■ **Work item**:
When the line containing "- 얼티후예 2026.02.20 조회 1166" is reached, begin transcribing. Continue exactly through the final line of the listing, and return nothing else.

───── Source information ─────

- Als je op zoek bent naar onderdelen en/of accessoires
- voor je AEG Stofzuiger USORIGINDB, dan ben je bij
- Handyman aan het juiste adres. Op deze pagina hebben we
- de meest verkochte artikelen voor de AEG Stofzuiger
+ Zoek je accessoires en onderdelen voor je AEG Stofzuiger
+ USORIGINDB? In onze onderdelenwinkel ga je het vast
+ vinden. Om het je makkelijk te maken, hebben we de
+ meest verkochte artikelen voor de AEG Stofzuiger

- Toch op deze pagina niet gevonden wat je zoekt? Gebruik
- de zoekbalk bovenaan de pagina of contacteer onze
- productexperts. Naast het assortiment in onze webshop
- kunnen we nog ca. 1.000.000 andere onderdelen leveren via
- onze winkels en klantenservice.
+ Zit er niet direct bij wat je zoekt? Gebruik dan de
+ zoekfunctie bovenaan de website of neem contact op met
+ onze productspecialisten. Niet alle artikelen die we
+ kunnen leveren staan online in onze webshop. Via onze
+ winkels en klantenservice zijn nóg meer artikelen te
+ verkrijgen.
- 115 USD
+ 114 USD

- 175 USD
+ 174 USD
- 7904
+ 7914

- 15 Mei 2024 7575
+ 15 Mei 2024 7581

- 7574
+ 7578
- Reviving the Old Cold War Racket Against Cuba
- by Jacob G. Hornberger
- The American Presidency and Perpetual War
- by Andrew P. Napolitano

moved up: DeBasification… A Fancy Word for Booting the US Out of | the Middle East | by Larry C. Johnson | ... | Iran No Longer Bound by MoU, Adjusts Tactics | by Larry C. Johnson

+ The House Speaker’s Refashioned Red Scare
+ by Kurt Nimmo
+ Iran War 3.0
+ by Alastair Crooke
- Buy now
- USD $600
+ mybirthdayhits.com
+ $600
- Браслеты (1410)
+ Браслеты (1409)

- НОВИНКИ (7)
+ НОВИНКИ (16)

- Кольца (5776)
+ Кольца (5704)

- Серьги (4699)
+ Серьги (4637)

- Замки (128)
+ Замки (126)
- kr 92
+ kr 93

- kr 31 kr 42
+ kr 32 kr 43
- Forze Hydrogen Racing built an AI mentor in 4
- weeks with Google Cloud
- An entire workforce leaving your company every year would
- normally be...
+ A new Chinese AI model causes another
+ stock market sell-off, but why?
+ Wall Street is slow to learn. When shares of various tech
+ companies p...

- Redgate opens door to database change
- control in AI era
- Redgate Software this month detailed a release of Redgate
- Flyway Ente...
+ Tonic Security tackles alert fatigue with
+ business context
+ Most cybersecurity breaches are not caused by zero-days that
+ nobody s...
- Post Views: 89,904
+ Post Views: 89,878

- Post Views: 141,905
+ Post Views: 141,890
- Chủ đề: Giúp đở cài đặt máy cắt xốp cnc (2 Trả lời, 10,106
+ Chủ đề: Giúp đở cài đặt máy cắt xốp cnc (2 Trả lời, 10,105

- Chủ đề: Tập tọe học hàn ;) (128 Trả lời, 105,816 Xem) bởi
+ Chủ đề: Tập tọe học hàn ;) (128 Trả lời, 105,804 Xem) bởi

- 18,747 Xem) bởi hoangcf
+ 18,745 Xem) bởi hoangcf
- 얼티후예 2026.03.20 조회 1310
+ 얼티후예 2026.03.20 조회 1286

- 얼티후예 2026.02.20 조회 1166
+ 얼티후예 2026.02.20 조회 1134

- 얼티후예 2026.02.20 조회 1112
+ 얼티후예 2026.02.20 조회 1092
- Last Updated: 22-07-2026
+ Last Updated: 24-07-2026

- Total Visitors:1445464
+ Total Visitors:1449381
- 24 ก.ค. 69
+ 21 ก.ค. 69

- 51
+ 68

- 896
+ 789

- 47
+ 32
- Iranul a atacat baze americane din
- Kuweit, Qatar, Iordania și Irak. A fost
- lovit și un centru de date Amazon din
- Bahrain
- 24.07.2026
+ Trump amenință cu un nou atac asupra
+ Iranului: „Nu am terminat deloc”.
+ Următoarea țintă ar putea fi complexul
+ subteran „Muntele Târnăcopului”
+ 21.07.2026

─────

■ **Answer to this exercise**:
- 얼티후예 2026.02.20 조회 1166
+ 얼티후예 2026.02.20 조회 1134

- 얼티후예 2026.02.20 조회 1112
+ 얼티후예 2026.02.20 조회 1092
- Last Updated: 22-07-2026
+ Last Updated: 24-07-2026

- Total Visitors:1445464
+ Total Visitors:1449381
- 24 ก.ค. 69
+ 21 ก.ค. 69

- 51
+ 68

- 896
+ 789

- 47
+ 32
- Iranul a atacat baze americane din
- Kuweit, Qatar, Iordania și Irak. A fost
- lovit și un centru de date Amazon din
- Bahrain
- 24.07.2026
+ Trump amenință cu un nou atac asupra
+ Iranului: „Nu am terminat deloc”.
+ Următoarea țintă ar putea fi complexul
+ subteran „Muntele Târnăcopului”
+ 21.07.2026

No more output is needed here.